すっくと立ち上がった敦宣が侍女を引き留めた。
「お知らせありがとう。こちらへ。少し聴きたいことがあるのです」
「はい、何でございましょう」
すんなりと頷いた侍女を部屋の中に招いて、敦宣は手にした螺鈿細工の箱の中を示した。
「この文の贈り主、頭中将の噂を知っていたら教えてほしいのです」
不思議顔の侍女は手渡された文を見て、中を検める許可を敦宣から得ると文を開いた。
なるほど。
平安の世において、情報通は侍女だっていうものね。其処此処の貴族に仕える侍女とも親交があればその情報網は侮れないわ。
でもアタシも予想外だったのが、目を通し始めてちょっともしない内に、侍女が俄にぶるぶる震え始めたことよ。おお、どうした? と思ったら、がばっと顔をあげた。
「敦宣さま!」
「は、はい!」
「この殿方は、この御方だけはお止めになってくださいませ。なにより! 敦宣さまには侍従の君さまがいらっしゃるではありませぬか!」
詰め寄らんばかりに言い募られて、敦宣も思わず敬語が出るほどたじたじしてる。
「お、落ち着きなさい。心変わりしたのではありませんよ」
「では何故…」
「侍従の君とお話していたら久方ぶりに彼の方のお名前を聞いたものですから懐かしくなって。

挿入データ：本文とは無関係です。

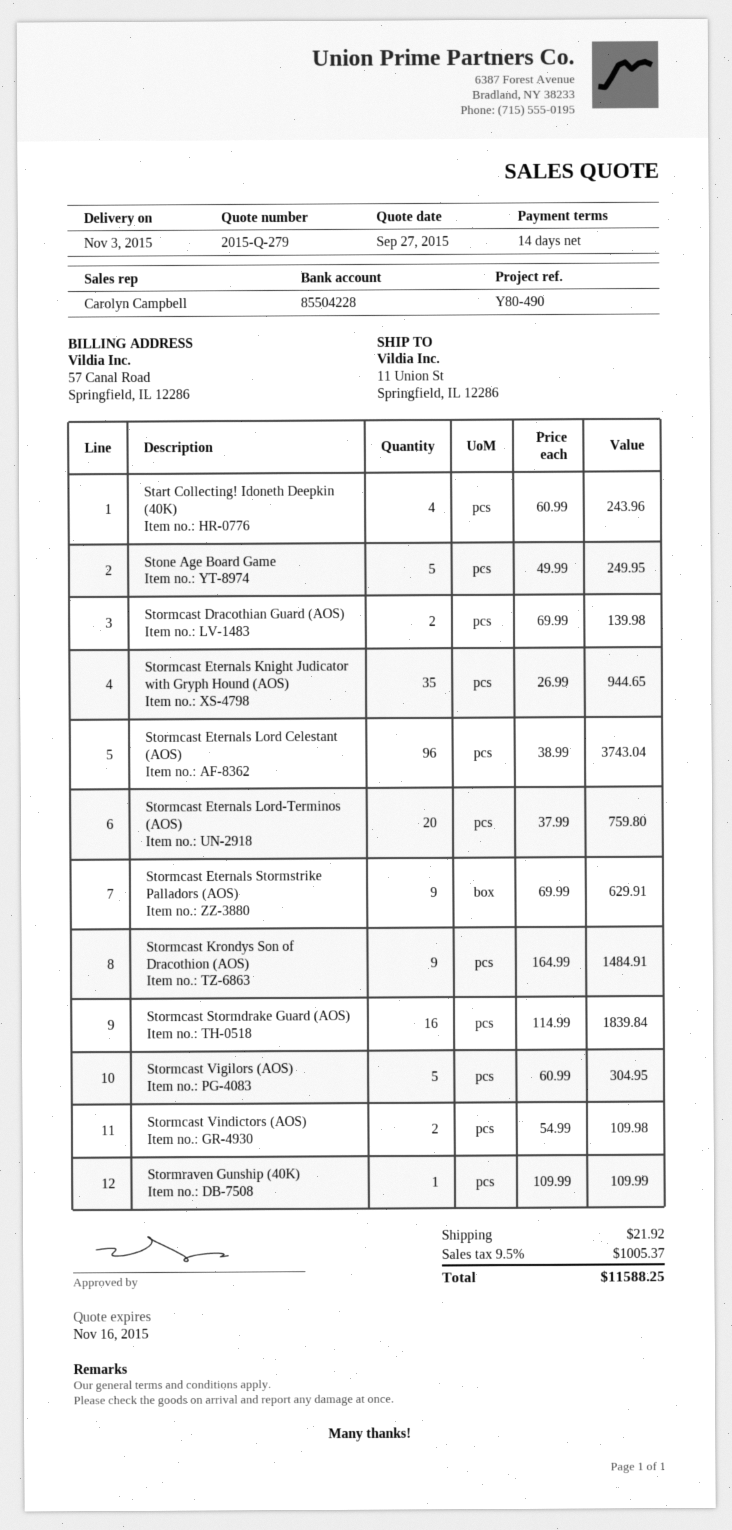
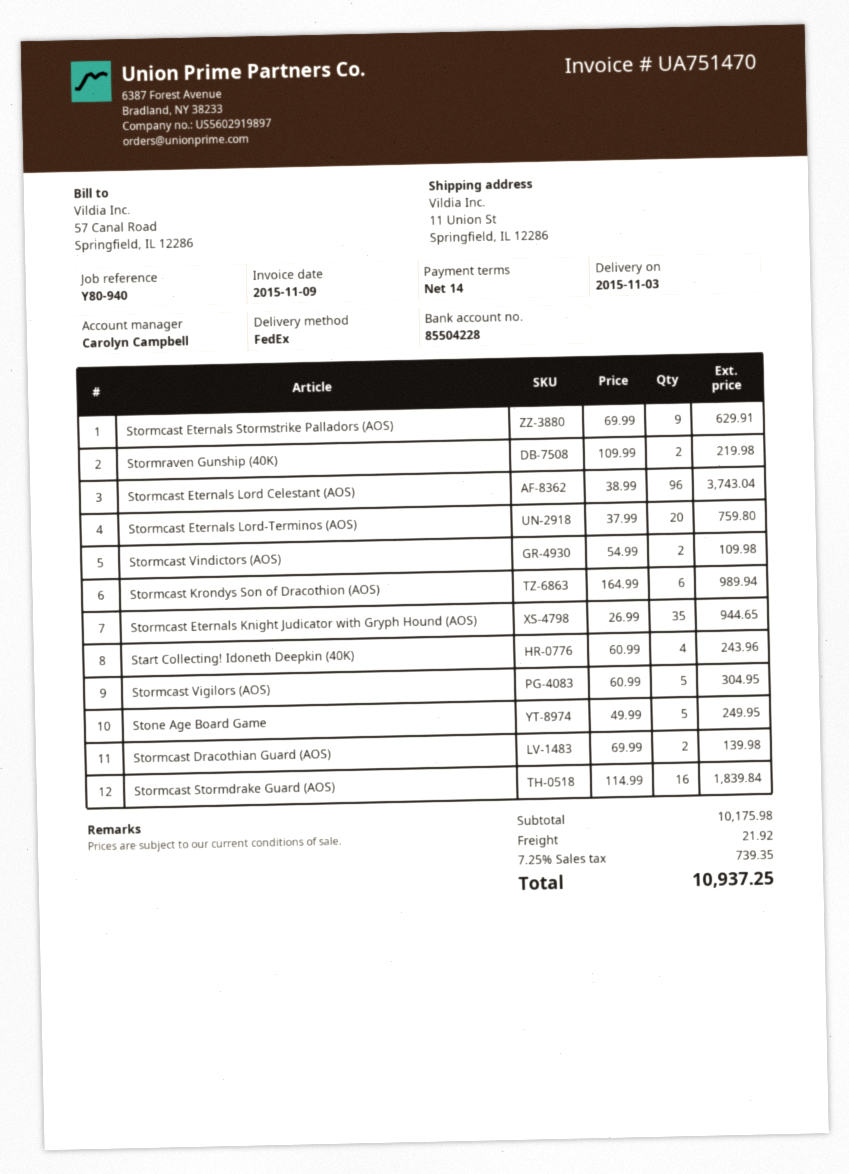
reference: Y80-490 -> Y80-940
Stormcast Krondys Son of Dracothion (AOS): 9 x 164.99 = 1484.91 -> 6 x 164.99 = 989.94
Stormraven Gunship (40K): 1 x 109.99 = 109.99 -> 2 x 109.99 = 219.98
tax: 9.5% = 1005.37 -> 7.25% = 739.35
total: 11588.25 -> 10937.25

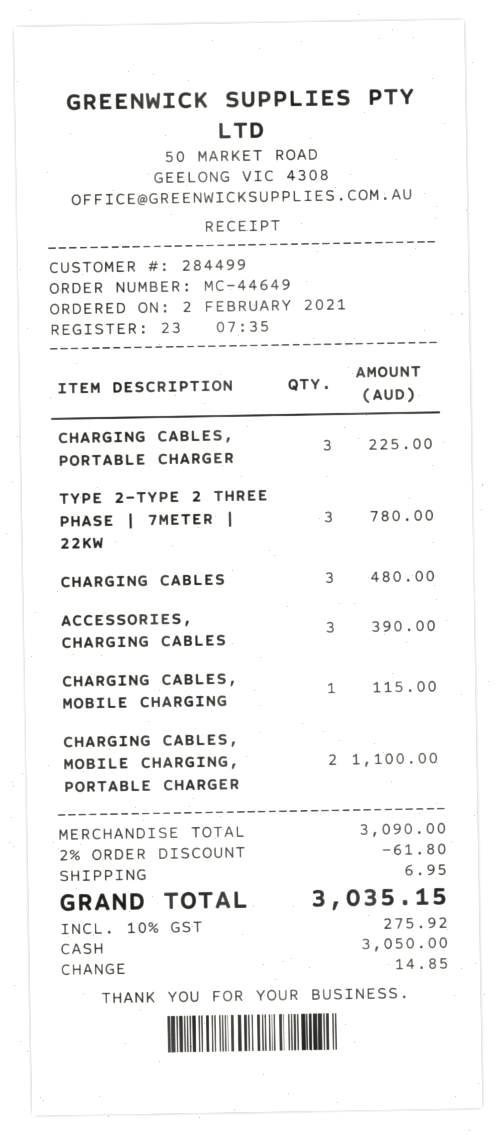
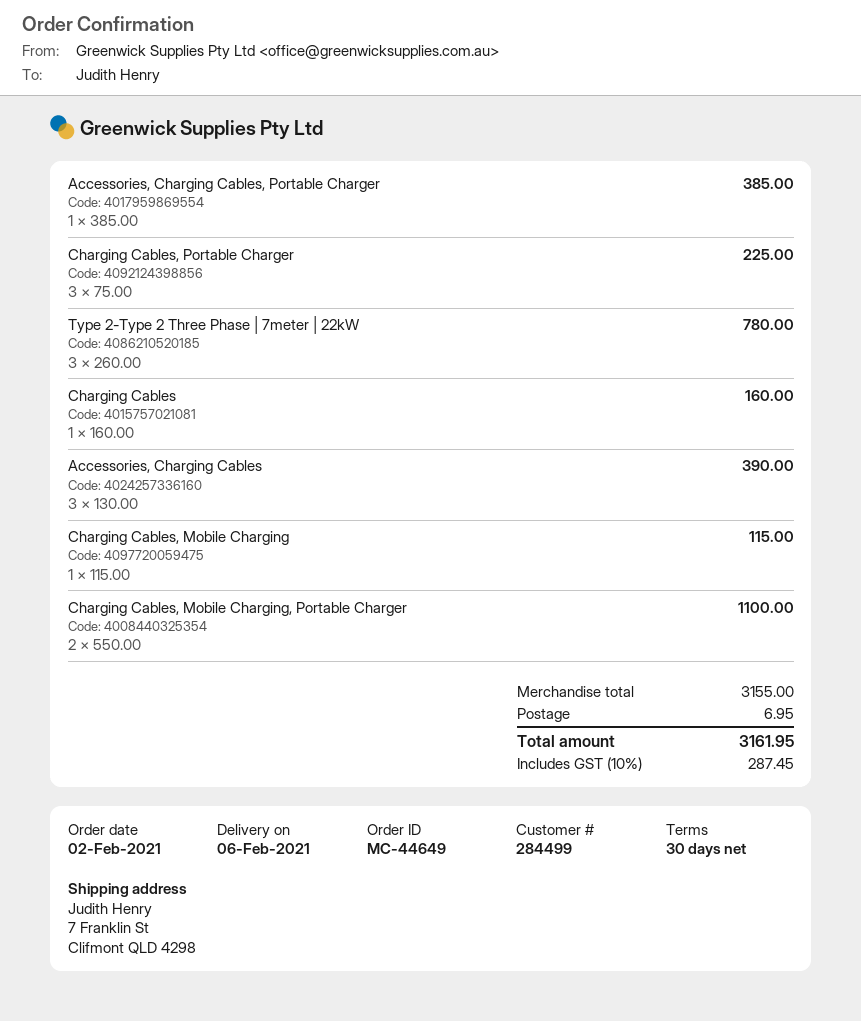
CHARGING CABLES: 3 for 480.00 -> 1 for 160.00
Accessories, Charging Cables, Portable Charger: none -> 1 for 385.00
subtotal: 3090.00 -> 3155.00
discount: 2% = 61.80 -> none
tax: 10% = 275.92 -> 10% = 287.45
total: 3035.15 -> 3161.95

この方から文をよく頂いていた頃、頻りに止したほうが良いと言っていたでしょう? あれはどうしてだったのか気になって」
そういえば、頭中将から恋文が来ていた頃、この侍女は良い顔をしていなかったわ。というより、うわまた来た…。くらいの面持ちだったような。敦宣が頭中将からの文に対してあんまりに歯牙にもかけないからつい忘れてたけど。
敦宣の嘘を交えた説明に「そうでしたか…」と侍女が安堵に肩を撫で下ろす。と思えば「ひどい御方なのですよ、あの方は」という言葉を皮切りに、憤慨遣る方無いといった風情で話し出した。